I like the idea of being able to ferment in one section, and then condition or store hops in the freezer section.


----------



## SpillsMostOfIt (18/2/11)

Pretty much all of the F&P fridge/freezers work the same way. I have just intercepted the fan *they* use to blow cold from freezer into fridge. One or two more details on my blog. F&P service manuals are also easy to find, which helped me during the *cough* design *cough* phase.

Our (VestFrost) kitchen fridge is a completely different matter, btw. It has two compartments: a fridge and a freezer and they each have their own compressor. I like the simplicity of the F&P design.
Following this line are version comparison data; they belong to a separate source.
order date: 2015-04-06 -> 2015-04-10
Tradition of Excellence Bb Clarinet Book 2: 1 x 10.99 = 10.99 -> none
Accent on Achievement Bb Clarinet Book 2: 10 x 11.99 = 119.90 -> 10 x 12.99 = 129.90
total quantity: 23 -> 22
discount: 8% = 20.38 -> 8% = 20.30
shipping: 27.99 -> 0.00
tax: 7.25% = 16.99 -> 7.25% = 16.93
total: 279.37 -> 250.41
An associate purchased a Westinghouse fridge that does the same thing but completely differently. He is yet to make it work. Caveat Cooler.


----------



## Tilt (18/2/11)

SpillsMostOfIt said:


> Pretty much all of the F&P fridge/freezers work the same way. I have just intercepted the fan *they* use to blow cold from freezer into fridge. One or two more details on my blog. F&P service manuals are also easy to find, which helped me during the *cough* design *cough* phase.
> 
> Our (VestFrost) kitchen fridge is a completely different matter, btw. It has two compartments: a fridge and a freezer and they each have their own compressor. I like the simplicity of the F&P design.



Thats great - thanks. Yeah, agreed the simplicity of the F&P design sounds damn good. :icon_cheers: 
What's the greatest temp diffferential yours can manage? Will it handle a 22degC D-rest up top while still crash chilling at 1deg (or even freezing stuff) in the bottom compartment?
I'll get onto your blog and scan the F&P manuals to decide which 2nd hand model i'm after.
Much appreciated


----------



## [email protected] (18/2/11)

argon said:


> this is what you want... it's an all in one freezer... 341 L Fisher and Paykel. Picked it up in front of a house on a council pickup weekend. Can fit 4 fermenters with ease. Or could probably fit 6 kegs in over 2 levels. Haven't checked that part though.
> 
> View attachment 44120




+1 This exactly what I use.


----------



## SpillsMostOfIt (18/2/11)

tilt said:


> What's the greatest temp diffferential yours can manage? Will it handle a 22degC D-rest up top while still crash chilling at 1deg (or even freezing stuff) in the bottom compartment?



I thought I'd pre-answered that in a previous post.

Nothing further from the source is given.